= Robert Owenson =

Irish actor and writer (1744–1812)

Robert Owenson (Robert MacOwen) (1744–1812) was an Irish actor, author and father of poet Olivia, Lady Clarke and novelist Sydney, Lady Morgan.

==Career==
Born in Tirawley, on the Mayo-Sligo county border, Owenson established a National Theatre Music Hall at Fishamble Street, Dublin, the theatre where Handel's Messiah had been first performed in 1742. Here plays and songs were performed in English and in Irish.
Owenson was introduced as an actor by Oliver Goldsmith and David Garrick; he had his London debut at Covent Garden in 1774 and became associated with the English writer Samuel Johnson.
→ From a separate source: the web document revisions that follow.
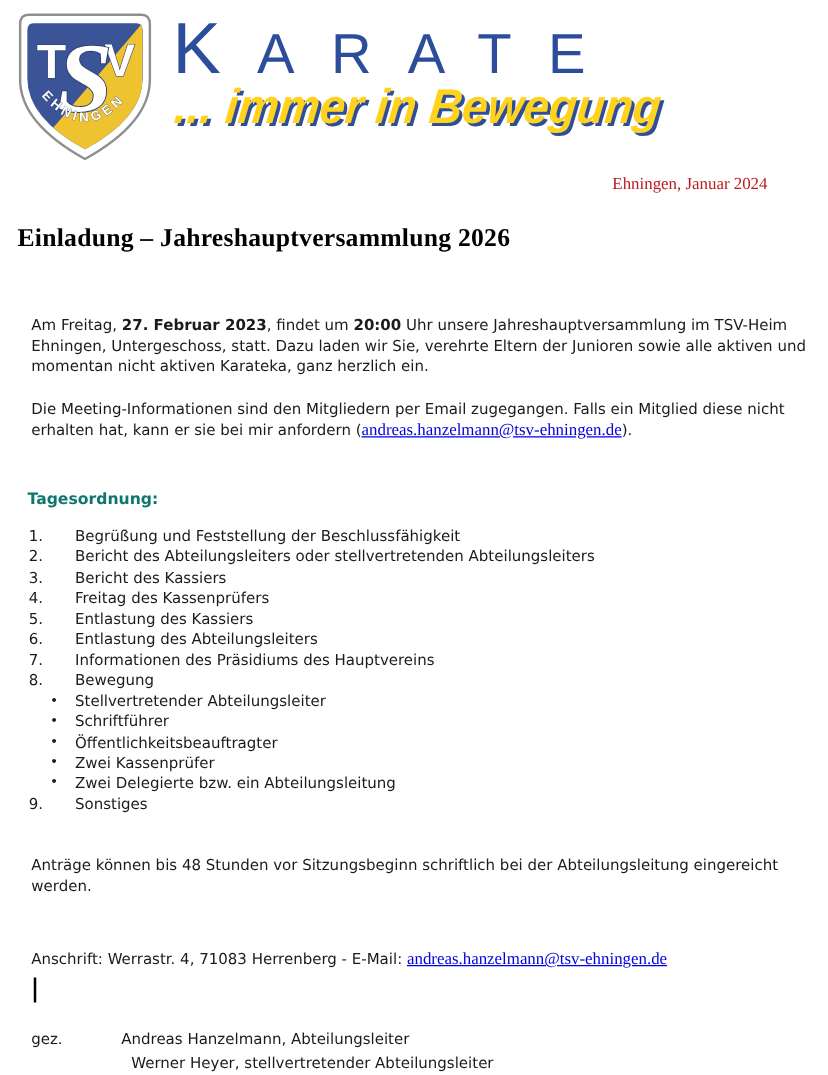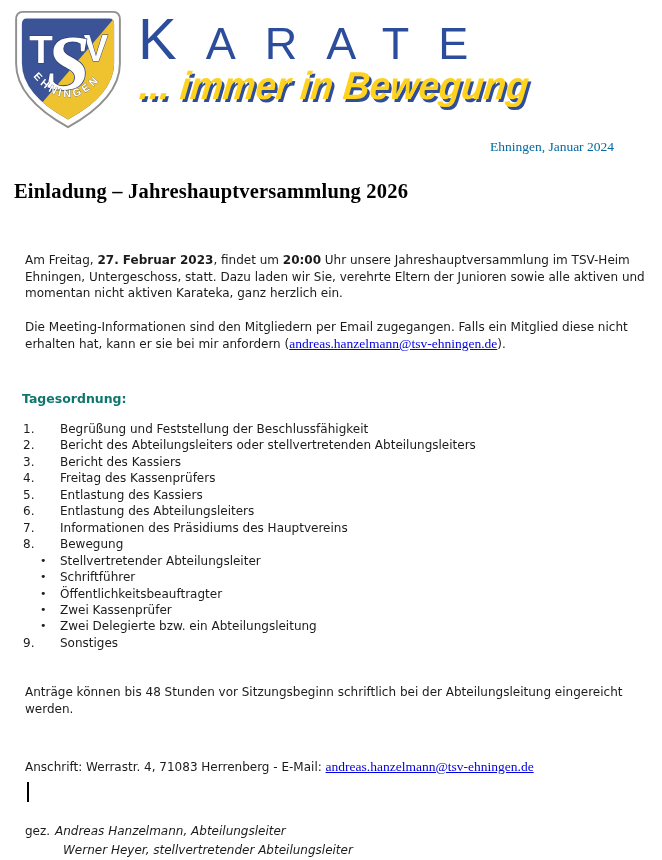"Ehningen, Januar 2024" .dateline { color: #0369a1 -> #b91c1c }
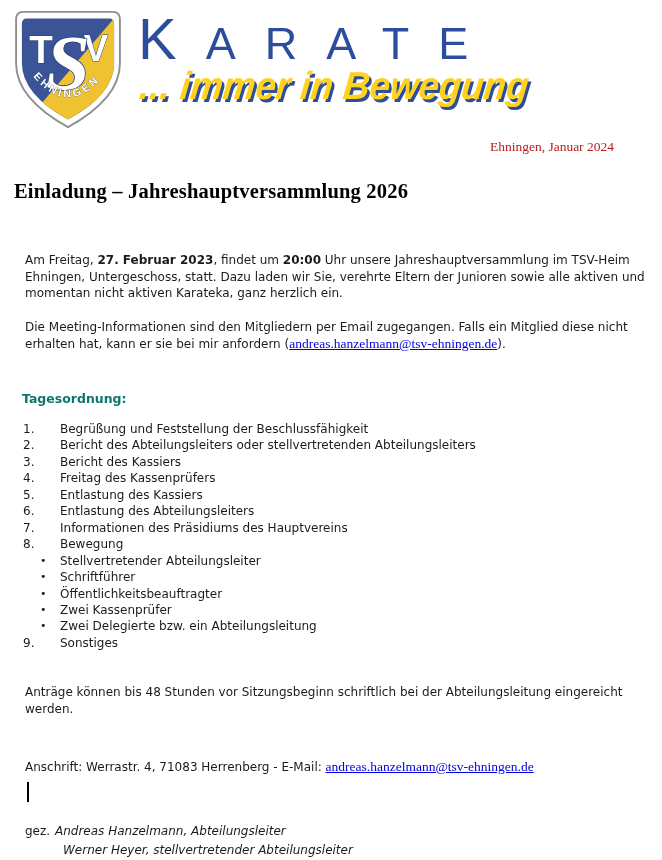"gez." .sig-row { gap: none -> 42px }
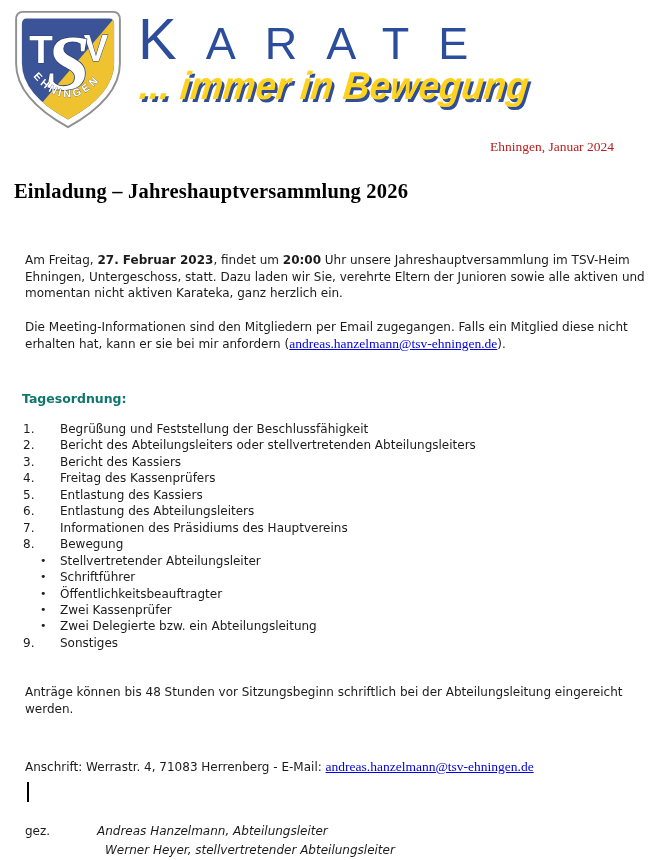"Andreas Hanzelmann, Abteilungsleiter" .sig-row .sig-name { font-style: italic -> none }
He opened his Dublin theatre at Fishamble Street in 1785.
Owenson's elder daughter, the novelist Sydney, Lady Morgan wrote of his theatre: "The National Theatre Music Hall": ‘The first performance [of the National Theatre at Fishamble St.] was to be altogether national, that is, Irish, and very Irish it was. My father wrote and spoke the prologue in his own character as an Irish Volunteer. The audience was as national as the performance; and the pit was filled with red coats of the corps to which my father belonged; and the boxes exhibited a show of beauty and fashion, such as Ireland above all countries could produce."
His younger daughter was dramatist and poet Olivia Owenson. The enormously successful theatre was shut when the British government granted an exclusive patent to a less nationally minded competitor, Richard Daly, for whom Owenson subsequently worked.
The contemporary writer Jonah Barrington described him as "considerably above six feet in height, remarkably handsome and brave looking, vigorous and well shaped."
When he died in 1812, the Freeman's Journal wrote in an obituary: "The revival of Irish music within these last thirty years was entirely owing to his exertion, and his exquisite mode of singing his native airs both in public and in private. His conduct as a father... went far beyond the common line of parental duty and tenderness; his public life considered, it was unexampled."